2. **`tasks` table row** — projected from `FieldConfig.extraction` by `syncSystemTasks()` when the entity type is saved. Instructions → `tasks.instructions`, agentSlug → `tasks.agent_slug`, dependsOn → `tasks.depends_on` (slug-mapped), consensus/refinement/etc → `tasks.metadata`.
`syncSystemTasks()` is a one-way projection. Any edit has to happen on the field config side; the task row is a derived artifact. This has hardened into the following problems:
1. **Two sources of truth, one write path.** Editing the task row directly (e.g. via the task editor) gets clobbered the next time the entity type is saved.
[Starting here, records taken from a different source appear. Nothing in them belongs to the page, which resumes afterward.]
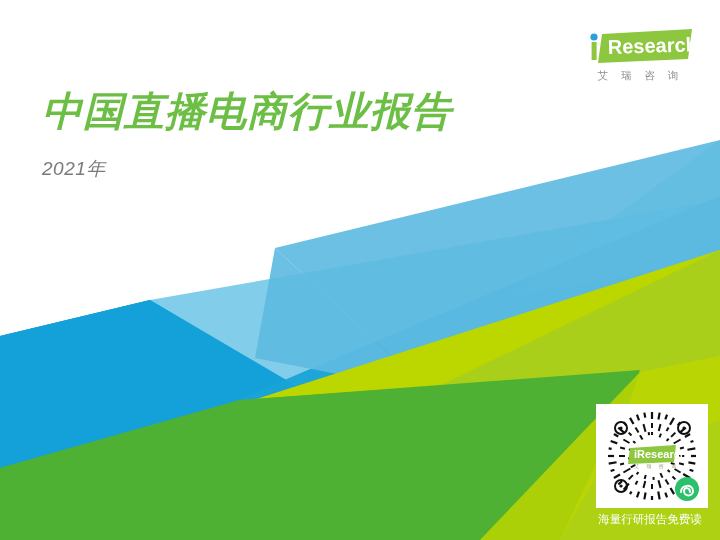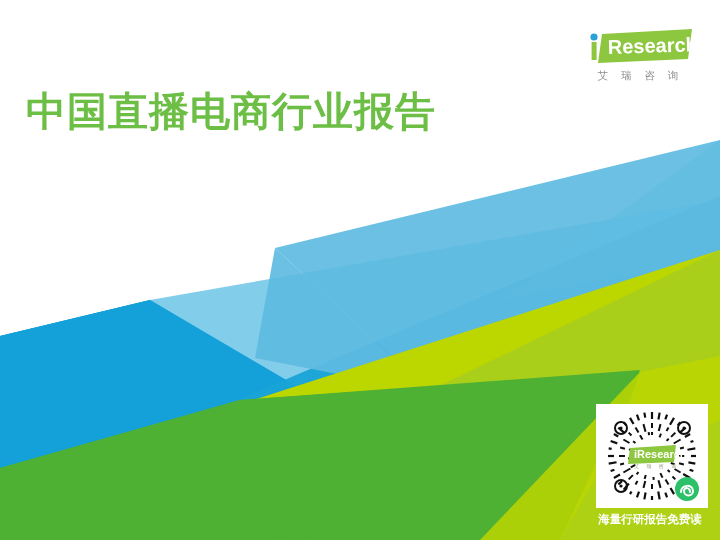"中国直播电商行业报告" #title-block { font-style: none -> italic; left: 26px -> 42px }
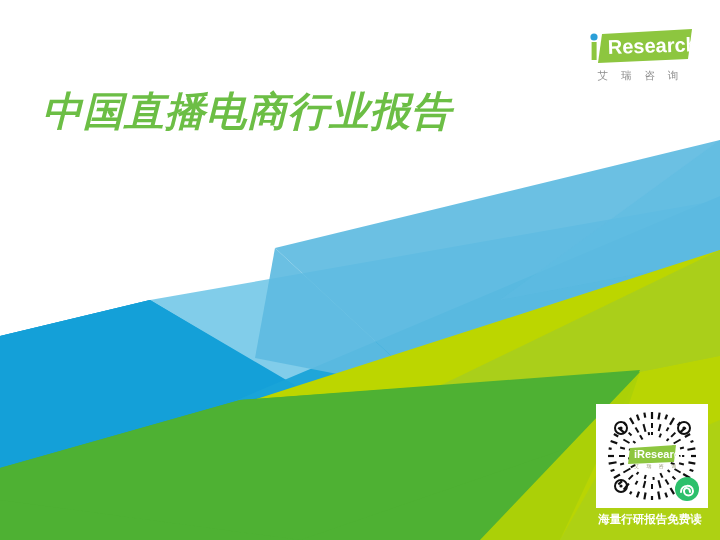"2021年" div { html: none -> <div>2021年</div> }
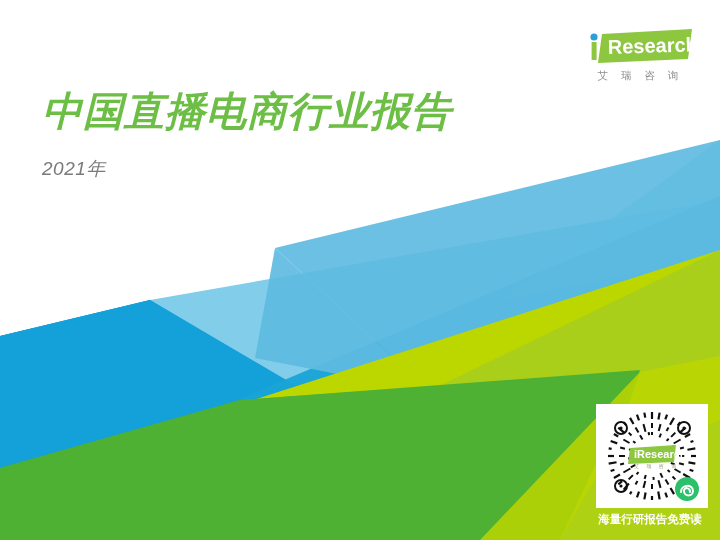"海量行研报告免费读" #qr-caption { font-weight: bold -> none }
There is no way to author a task without authoring a field config shape that projects into it.
2. **The task editor is unusable for field extractions.** The existing task editor UI is the natural home for editing instructions, dependencies, consensus strategies, etc. But because the field config projection overwrites it, no one can use it for extraction tasks.
3. **Runtime callers cannot pass per-field overrides cleanly.** `feedback-rerun.ts` is the last runtime caller of `runEntityWorkflow()` — it needs to pass `fieldOverrides: { [fieldName]: { instructions, parentResponseId, responseSource } }` so the agent gets the rejection feedback and the new response links back to the rejected parent. Tasks + sessions have no equivalent per-field override mechanism today, so feedback-rerun can't migrate.
4. **Readers are scattered.** 13 platform files read `FieldConfig.extraction` directly: legacy workflow compiler, dep sorting, completion status, UI filtering, data table column badges, type spec compiler, admin tool input schemas, API route validation, entity-bento, form-utils, clean-field-configs. Every one of them is an anchor preventing the drop.
5. **Data duplication in the DB.** Entity type configs carry the full extraction JSON even though tasks already persist the same data. Two places to audit, two places to backfill, two places to get wrong.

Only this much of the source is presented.